Records supplied -

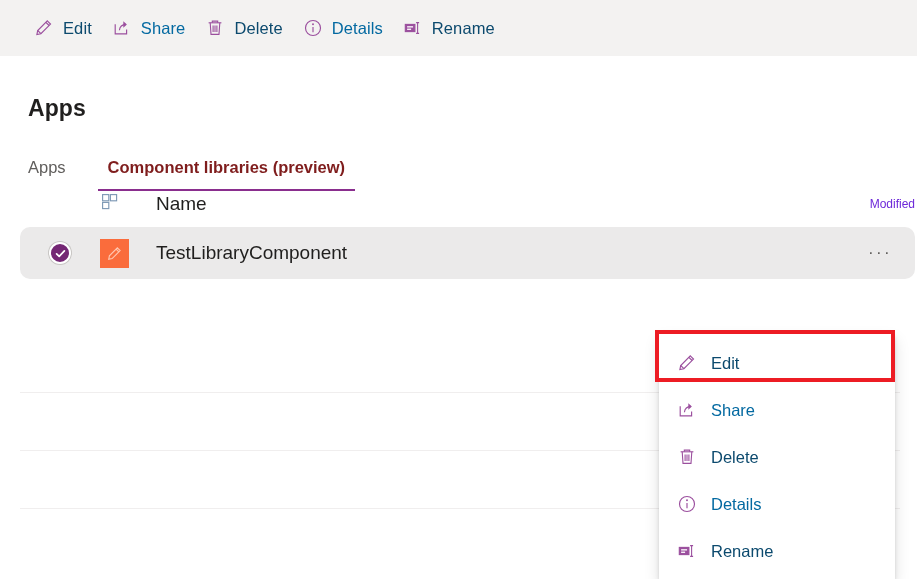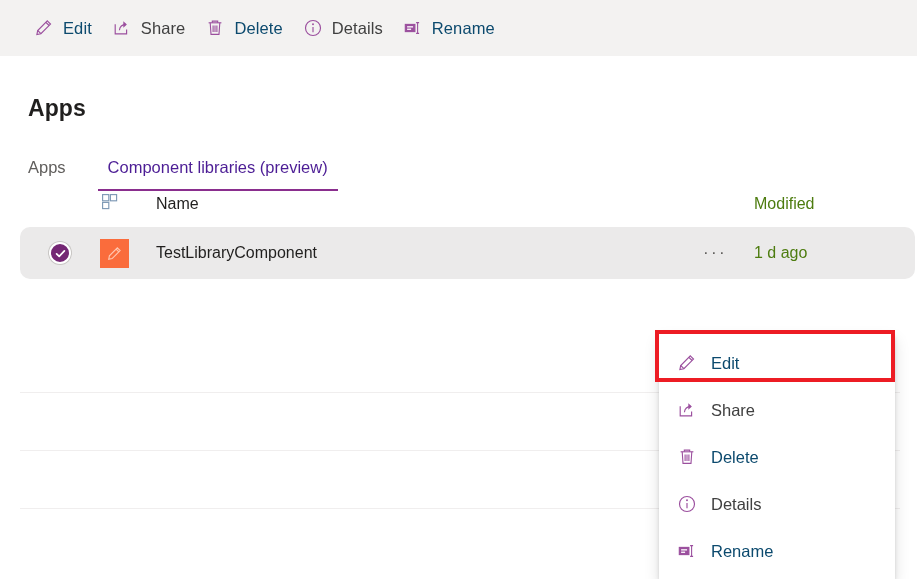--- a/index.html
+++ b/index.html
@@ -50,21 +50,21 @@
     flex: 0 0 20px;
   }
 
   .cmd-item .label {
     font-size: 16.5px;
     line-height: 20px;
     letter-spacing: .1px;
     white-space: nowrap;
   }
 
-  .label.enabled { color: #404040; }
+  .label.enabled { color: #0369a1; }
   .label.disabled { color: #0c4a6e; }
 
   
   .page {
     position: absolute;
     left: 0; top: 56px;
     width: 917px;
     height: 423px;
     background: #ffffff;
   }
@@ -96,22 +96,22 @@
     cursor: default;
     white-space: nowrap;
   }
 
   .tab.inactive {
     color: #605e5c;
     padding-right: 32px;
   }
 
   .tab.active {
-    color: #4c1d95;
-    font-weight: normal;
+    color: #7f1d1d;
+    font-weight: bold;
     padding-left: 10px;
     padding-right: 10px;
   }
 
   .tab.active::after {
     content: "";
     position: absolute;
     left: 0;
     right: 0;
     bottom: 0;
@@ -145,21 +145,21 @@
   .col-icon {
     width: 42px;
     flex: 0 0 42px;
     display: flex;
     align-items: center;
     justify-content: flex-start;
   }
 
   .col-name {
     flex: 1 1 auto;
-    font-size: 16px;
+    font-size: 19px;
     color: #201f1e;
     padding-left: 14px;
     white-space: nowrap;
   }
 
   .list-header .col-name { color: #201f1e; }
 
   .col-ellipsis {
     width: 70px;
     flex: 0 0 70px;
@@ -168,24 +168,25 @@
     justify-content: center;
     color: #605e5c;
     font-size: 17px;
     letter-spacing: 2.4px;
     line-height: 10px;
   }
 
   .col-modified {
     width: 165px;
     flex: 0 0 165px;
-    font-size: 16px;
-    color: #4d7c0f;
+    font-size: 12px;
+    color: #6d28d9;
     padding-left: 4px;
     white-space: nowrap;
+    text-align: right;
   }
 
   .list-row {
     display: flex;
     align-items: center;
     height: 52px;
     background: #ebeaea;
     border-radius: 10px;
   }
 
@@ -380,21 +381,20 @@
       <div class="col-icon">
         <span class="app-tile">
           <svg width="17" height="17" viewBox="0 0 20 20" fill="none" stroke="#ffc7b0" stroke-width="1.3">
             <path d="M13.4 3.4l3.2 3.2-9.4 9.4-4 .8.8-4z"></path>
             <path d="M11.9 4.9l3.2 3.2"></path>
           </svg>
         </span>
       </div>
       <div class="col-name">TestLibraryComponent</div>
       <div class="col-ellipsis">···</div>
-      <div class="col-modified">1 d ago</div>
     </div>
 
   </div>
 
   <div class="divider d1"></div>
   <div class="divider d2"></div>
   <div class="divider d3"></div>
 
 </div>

--

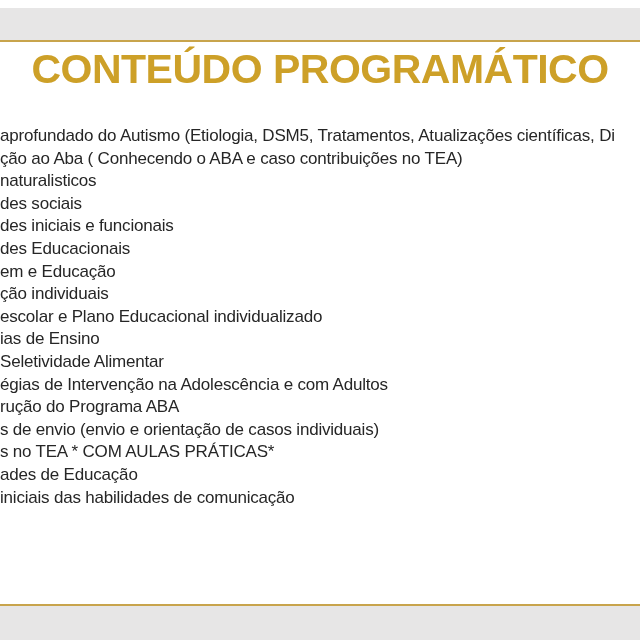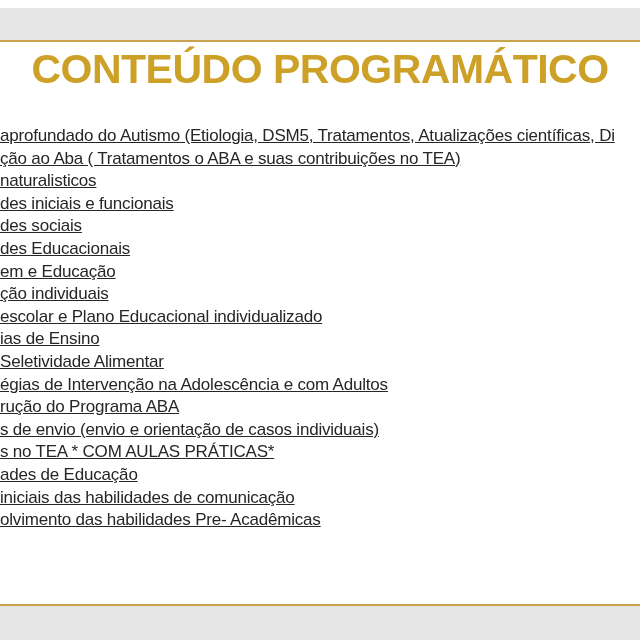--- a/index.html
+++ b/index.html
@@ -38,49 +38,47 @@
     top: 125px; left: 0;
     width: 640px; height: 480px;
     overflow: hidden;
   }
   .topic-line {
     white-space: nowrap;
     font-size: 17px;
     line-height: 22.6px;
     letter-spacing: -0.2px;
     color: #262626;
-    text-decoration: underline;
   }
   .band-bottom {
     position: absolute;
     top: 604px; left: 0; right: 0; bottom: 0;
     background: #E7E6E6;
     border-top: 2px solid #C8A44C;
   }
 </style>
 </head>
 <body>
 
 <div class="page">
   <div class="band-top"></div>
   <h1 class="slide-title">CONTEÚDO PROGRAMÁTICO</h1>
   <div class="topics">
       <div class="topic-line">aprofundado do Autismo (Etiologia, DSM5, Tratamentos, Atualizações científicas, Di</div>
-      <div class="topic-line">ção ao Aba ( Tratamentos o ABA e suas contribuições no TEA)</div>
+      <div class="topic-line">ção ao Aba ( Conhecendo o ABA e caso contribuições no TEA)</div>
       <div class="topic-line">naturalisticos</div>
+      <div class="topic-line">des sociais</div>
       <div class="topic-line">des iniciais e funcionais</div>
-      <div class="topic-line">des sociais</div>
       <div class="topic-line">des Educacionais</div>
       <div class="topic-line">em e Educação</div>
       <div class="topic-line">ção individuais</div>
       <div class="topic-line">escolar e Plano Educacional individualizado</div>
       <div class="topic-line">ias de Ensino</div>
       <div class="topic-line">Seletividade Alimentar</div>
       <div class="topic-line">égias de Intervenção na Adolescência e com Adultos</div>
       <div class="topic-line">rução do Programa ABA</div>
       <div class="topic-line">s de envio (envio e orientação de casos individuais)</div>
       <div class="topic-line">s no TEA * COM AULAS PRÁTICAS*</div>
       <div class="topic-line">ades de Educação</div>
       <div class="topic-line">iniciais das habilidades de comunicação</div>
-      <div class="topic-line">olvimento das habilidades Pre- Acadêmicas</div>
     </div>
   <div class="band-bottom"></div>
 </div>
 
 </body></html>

What this task involves - Among the lines of the material, find those that hold the word "path" and copy them.

Solution for this exercise -
             <path d="M13.4 3.4l3.2 3.2-9.4 9.4-4 .8.8-4z"></path>
             <path d="M11.9 4.9l3.2 3.2"></path>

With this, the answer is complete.